━━ RECORDED DATA ━━
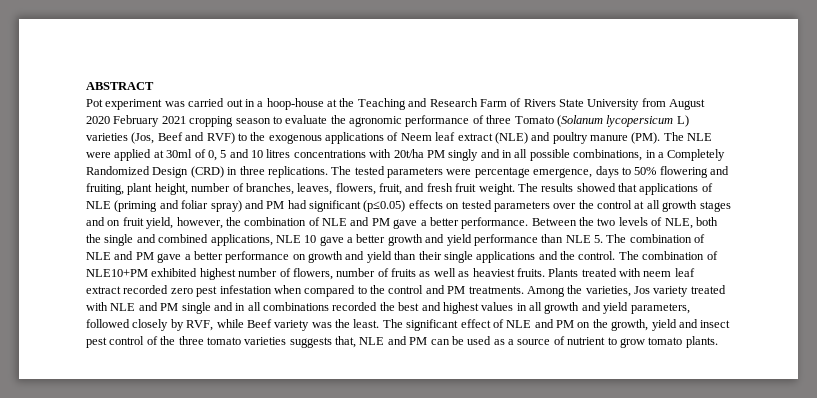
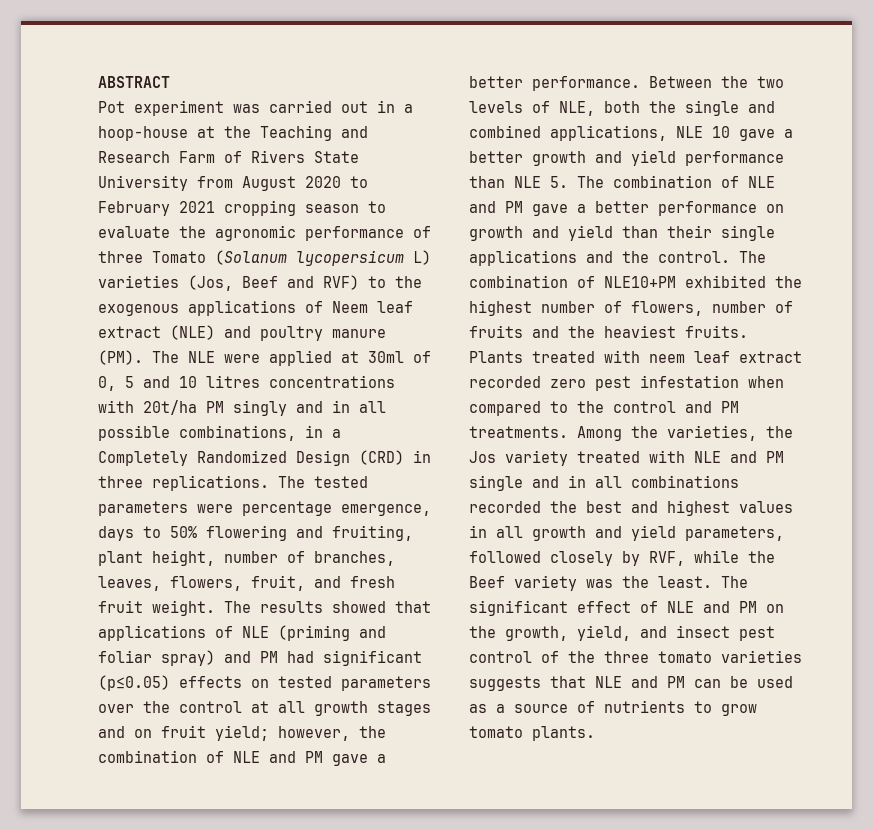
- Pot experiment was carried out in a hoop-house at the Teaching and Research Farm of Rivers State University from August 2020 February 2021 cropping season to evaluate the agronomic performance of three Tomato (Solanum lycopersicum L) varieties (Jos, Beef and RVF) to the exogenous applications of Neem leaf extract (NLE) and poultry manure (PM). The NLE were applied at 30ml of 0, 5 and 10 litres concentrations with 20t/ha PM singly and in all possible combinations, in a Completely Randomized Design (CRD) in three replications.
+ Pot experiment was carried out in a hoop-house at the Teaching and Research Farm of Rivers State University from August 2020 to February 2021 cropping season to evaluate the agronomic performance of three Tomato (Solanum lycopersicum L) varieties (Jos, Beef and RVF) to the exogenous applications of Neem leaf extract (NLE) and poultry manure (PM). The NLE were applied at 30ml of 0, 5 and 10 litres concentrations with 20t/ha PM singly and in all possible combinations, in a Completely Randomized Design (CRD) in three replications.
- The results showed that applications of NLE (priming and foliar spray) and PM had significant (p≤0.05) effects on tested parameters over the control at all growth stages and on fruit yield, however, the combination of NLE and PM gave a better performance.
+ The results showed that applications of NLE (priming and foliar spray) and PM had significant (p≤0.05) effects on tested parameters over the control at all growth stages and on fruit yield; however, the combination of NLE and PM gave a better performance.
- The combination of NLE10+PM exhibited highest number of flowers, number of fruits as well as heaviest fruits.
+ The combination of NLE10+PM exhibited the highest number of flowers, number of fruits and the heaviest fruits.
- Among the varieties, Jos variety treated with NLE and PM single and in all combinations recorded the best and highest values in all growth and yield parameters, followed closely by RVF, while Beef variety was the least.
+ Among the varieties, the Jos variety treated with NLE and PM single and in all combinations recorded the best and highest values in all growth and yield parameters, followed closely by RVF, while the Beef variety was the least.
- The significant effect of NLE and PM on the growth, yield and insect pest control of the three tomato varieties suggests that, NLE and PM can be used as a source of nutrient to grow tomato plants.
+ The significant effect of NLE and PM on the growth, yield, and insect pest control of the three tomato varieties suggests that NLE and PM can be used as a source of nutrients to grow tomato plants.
━━━
TASK DESCRIPTION: In the listing, find each line with the string "while" and copy it.

TASK RESPONSE:
- Among the varieties, Jos variety treated with NLE and PM single and in all combinations recorded the best and highest values in all growth and yield parameters, followed closely by RVF, while Beef variety was the least.
+ Among the varieties, the Jos variety treated with NLE and PM single and in all combinations recorded the best and highest values in all growth and yield parameters, followed closely by RVF, while the Beef variety was the least.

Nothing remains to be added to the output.